Flowchart, protocol and design.

Intervention

The intervention consisted of a computer mouse with a sensor that detected the presence of a hand on or just above the mouse. The sensor monitored if the mouse was actually used (clicking, scrolling) or if the mouse was held passively and not being used. If the mouse was held for over 12 seconds without active usage, the mouse provided a feedback signal by means of a vibration signal to remind the user to take his or her hand from the mouse and to relax his or her hand and forearm by laying it down on the table.

The mouse feedback signal was switched on centrally by the information and communications technology (ICT) department of the governmental institute for only the intervention group. The used computer mice were identical in appearance. When receiving their randomisation assignment from the researchers, the intervention group was informed on how to use the mouse properly in a way that conformed to the manufacturer’s instructions. Participants were notified by e-mail, which included a link to an instructional video on the internet.

Outcomes

The outcome variables of this study were: prevalence of upper extremity musculoskeletal symptoms, incidence of upper extremity musculoskeletal symptoms, and physical disability due to upper extremity musculoskeletal symptoms. Outcomes were measured using a digital questionnaire three times: at baseline (before randomisation) and at two follow-up assessments, 4 and 8 months after baseline.

The incidence of upper extremity musculoskeletal symptoms was defined as having new symptoms in the neck, upper back, shoulder, elbow, forearm, wrist and/or hand, for at least 4 days within 1 week15 during: (1) the 4-month period before the first follow-up assessment and (2) the 8-month period before the second follow-up assessment. Incidence was determined among those participants who reported no upper extremity musculoskeletal symptoms at baseline (i.e., no complaints that encompassed at least 4 days within 1 week during the 12 months prior to the baseline questionnaire).
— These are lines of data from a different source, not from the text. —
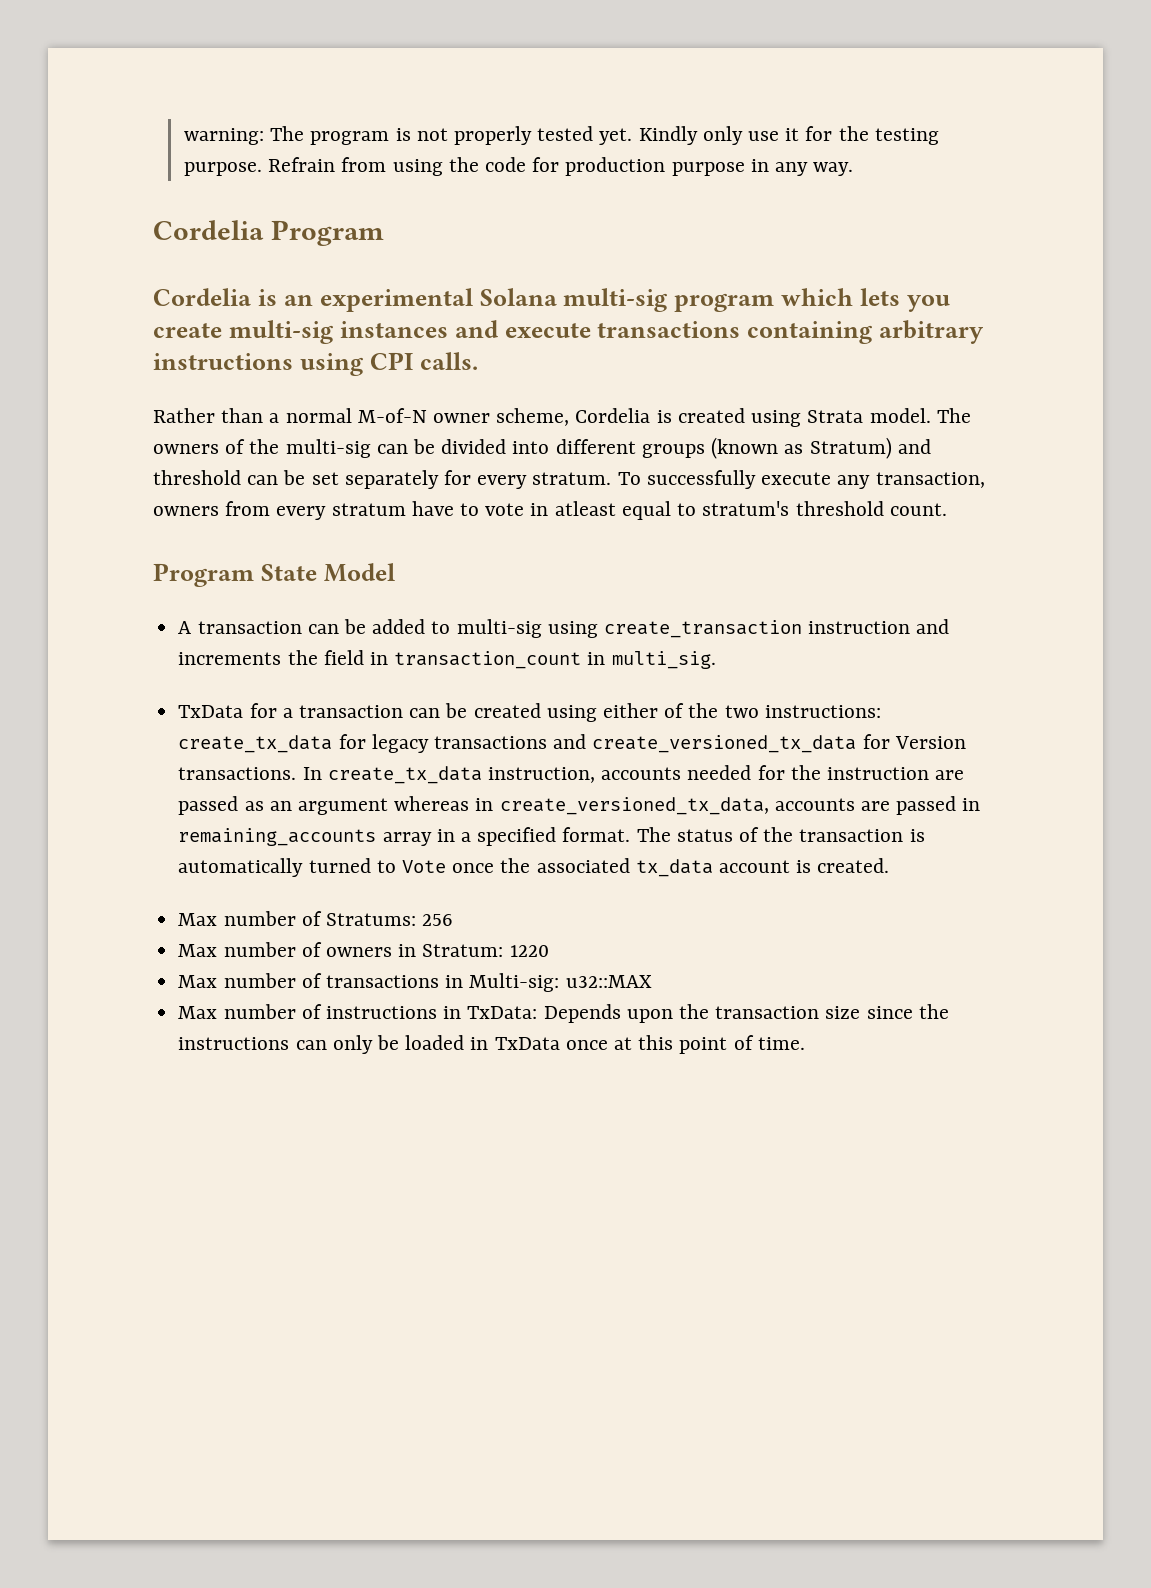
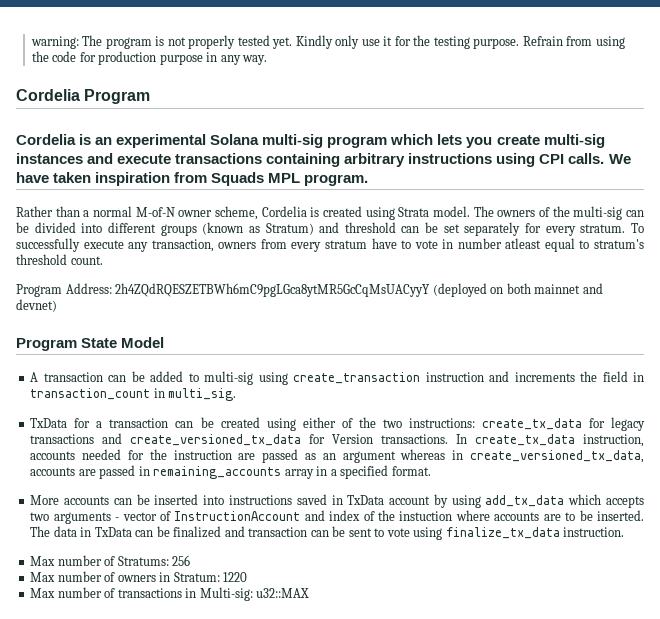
+ We have taken inspiration from Squads MPL program.
- To successfully execute any transaction, owners from every stratum have to vote in atleast equal to stratum's threshold count.
+ To successfully execute any transaction, owners from every stratum have to vote in number atleast equal to stratum's threshold count.
+ Program Address: 2h4ZQdRQESZETBWh6mC9pgLGca8ytMR5GcCqMsUACyyY (deployed on both mainnet and devnet)
- In create_tx_data instruction, accounts needed for the instruction are passed as an argument whereas in create_versioned_tx_data, accounts are passed in remaining_accounts array in a specified format. The status of the transaction is automatically turned to Vote once the associated tx_data account is created.
+ In create_tx_data instruction, accounts needed for the instruction are passed as an argument whereas in create_versioned_tx_data, accounts are passed in remaining_accounts array in a specified format.
+ More accounts can be inserted into instructions saved in TxData account by using add_tx_data which accepts two arguments - vector of InstructionAccount and index of the instuction where accounts are to be inserted. The data in TxData can be finalized and transaction can be sent to vote using finalize_tx_data instruction.
- Max number of instructions in TxData: Depends upon the transaction size since the instructions can only be loaded in TxData once at this point of time.

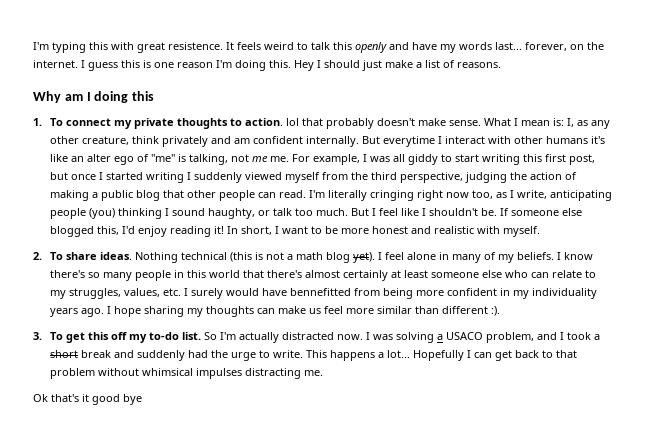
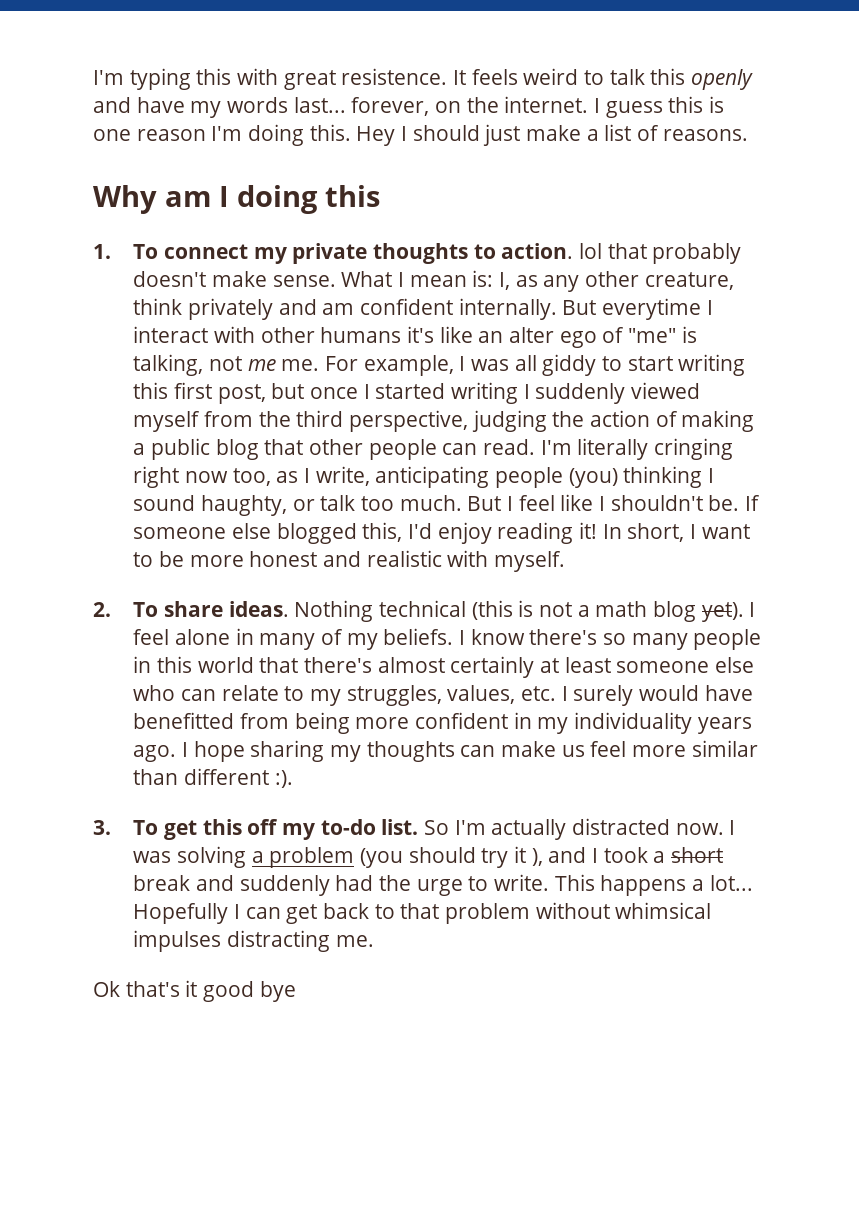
- I know there's so many people in this world that there's almost certainly at least someone else who can relate to my struggles, values, etc. I surely would have bennefitted from being more confident in my individuality years ago.
+ I know there's so many people in this world that there's almost certainly at least someone else who can relate to my struggles, values, etc. I surely would have benefitted from being more confident in my individuality years ago.
- I was solving a USACO problem, and I took a short break and suddenly had the urge to write.
+ I was solving a problem (you should try it ), and I took a short break and suddenly had the urge to write.

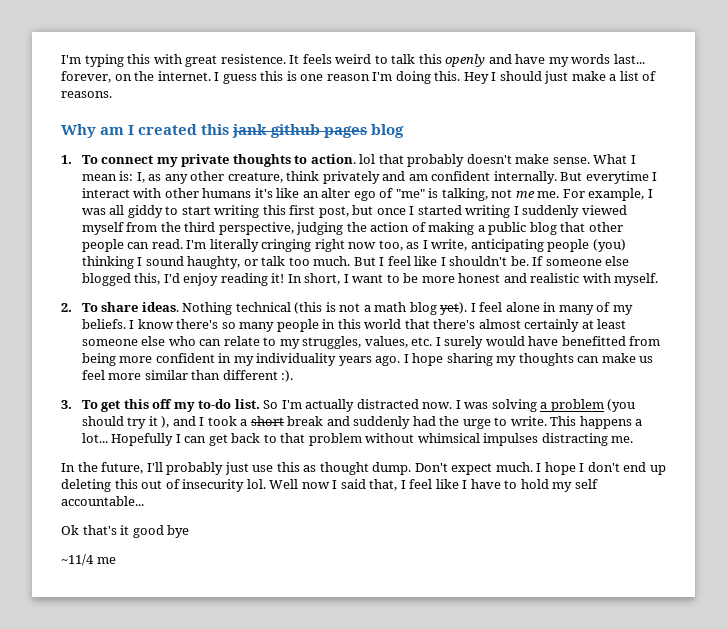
- Why am I doing this
+ Why am I created this jank github pages blog
+ In the future, I'll probably just use this as thought dump. Don't expect much. I hope I don't end up deleting this out of insecurity lol. Well now I said that, I feel like I have to hold my self accountable...
+ ~11/4 me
Prevalence of upper extremity musculoskeletal symptoms was defined as having symptoms in the neck, upper back, shoulder, elbow, forearm, wrist and/or hand for at least 4 days within 1 week,15 during: (1) the 4-month period before the first follow-up assessment and (2) the 8-month period before the second follow-up assessment.

Physical disability was assessed using the Dutch version of the “Quick Disability Arm Shoulder Hand” questionnaire (QDASH).16 The functioning scale of the QDASH consists of 11 activity items.16 Answers were on a numerical scale that ranged from “no difficulty” (1) to “unable to perform” (5). The sum scores was converted to scores ranging from 0 to 100, where 0 indicated no disability and 100 indicated maximum physical disability.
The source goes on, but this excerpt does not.